Are you tired of feeling like you’re constantly playing defense against cybercriminals trying to take over your accounts?
Account takeover fraud is a type of cybercrime in which an attacker gains access to someone’s online account, typically by stealing their login credentials and using them to impersonate the account holder for fraudulent purposes. This can involve making unauthorized transactions or purchases, stealing sensitive information, or using the account to spread malware or spam.
There are many ways that attackers can gain access to login credentials, such as through phishing attacks, malware infections, or by simply guessing or cracking passwords. Once they have access to the account, they can use it to perform various types of fraud, including identity theft, financial fraud, or other types of scams.

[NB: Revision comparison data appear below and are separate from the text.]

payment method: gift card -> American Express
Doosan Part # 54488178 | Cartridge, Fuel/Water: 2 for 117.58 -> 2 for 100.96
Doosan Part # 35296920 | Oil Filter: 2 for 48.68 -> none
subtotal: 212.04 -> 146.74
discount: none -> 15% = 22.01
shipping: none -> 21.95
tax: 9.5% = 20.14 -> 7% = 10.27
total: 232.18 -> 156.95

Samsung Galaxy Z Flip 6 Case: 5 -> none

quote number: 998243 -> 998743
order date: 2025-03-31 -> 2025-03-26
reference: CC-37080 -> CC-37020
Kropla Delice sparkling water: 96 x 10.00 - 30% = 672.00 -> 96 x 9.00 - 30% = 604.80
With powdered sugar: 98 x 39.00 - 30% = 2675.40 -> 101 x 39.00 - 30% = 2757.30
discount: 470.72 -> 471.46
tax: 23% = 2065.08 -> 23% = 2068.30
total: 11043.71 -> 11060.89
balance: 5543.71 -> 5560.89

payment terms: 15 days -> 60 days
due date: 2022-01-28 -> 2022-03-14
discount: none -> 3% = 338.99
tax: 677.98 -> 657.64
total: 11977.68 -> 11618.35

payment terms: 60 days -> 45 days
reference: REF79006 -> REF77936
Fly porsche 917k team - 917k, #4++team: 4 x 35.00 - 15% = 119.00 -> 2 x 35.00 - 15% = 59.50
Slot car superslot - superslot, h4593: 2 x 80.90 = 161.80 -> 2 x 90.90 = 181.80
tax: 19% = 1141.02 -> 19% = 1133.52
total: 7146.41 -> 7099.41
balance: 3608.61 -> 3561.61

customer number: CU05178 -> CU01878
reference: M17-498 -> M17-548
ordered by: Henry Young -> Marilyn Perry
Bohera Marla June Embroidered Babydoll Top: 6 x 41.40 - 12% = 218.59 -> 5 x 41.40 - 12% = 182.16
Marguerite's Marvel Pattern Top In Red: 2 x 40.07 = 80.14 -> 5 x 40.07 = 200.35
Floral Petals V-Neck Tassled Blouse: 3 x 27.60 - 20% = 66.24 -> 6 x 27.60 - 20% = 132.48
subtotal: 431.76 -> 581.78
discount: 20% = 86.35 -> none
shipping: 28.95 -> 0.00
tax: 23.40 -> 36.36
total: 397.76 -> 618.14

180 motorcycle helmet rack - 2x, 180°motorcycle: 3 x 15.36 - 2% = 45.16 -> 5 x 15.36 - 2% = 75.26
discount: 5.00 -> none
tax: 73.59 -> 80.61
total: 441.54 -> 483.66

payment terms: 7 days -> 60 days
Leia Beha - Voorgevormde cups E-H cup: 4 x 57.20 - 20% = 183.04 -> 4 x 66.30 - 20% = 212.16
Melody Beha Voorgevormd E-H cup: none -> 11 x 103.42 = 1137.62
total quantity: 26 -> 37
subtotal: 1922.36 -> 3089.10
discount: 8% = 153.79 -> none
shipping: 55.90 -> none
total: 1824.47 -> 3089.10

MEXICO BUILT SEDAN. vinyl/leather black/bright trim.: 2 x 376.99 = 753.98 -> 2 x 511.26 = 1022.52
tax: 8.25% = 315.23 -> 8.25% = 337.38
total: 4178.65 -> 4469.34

Account takeover fraud can be dangerous and you need to take precautionary measures. That’s why it’s important to take these 6 steps to prevent account takeover.
6 steps to prevent account takeovers
By following these six simple steps, you’ll be able to fortify your accounts and keep the hackers at bay. From password managers to two-factor authentication, these tips will give you peace of mind and protect your personal information. So put on your cyber security hat and let’s get started on taking control of your online presence.
1. Don’t use the same password everywhere
Passwords are a pain. And they’re a pain because they’re so easy to forget. Even after being the victim of a phishing attack, 57% of people continue to use the same passwords. But if you want to protect against cyber criminals, it’s time to change your ways.
The best way to protect yourself from account takeover fraud is by using different passwords for all your accounts—and then making sure those passwords aren’t easy to guess (like your birthday or a famous person’s name).
It may seem like a hassle at first, but once you get into the habit of using different passwords everywhere and making them strong, it’ll become second nature. And like any good habit that protects your peace of mind!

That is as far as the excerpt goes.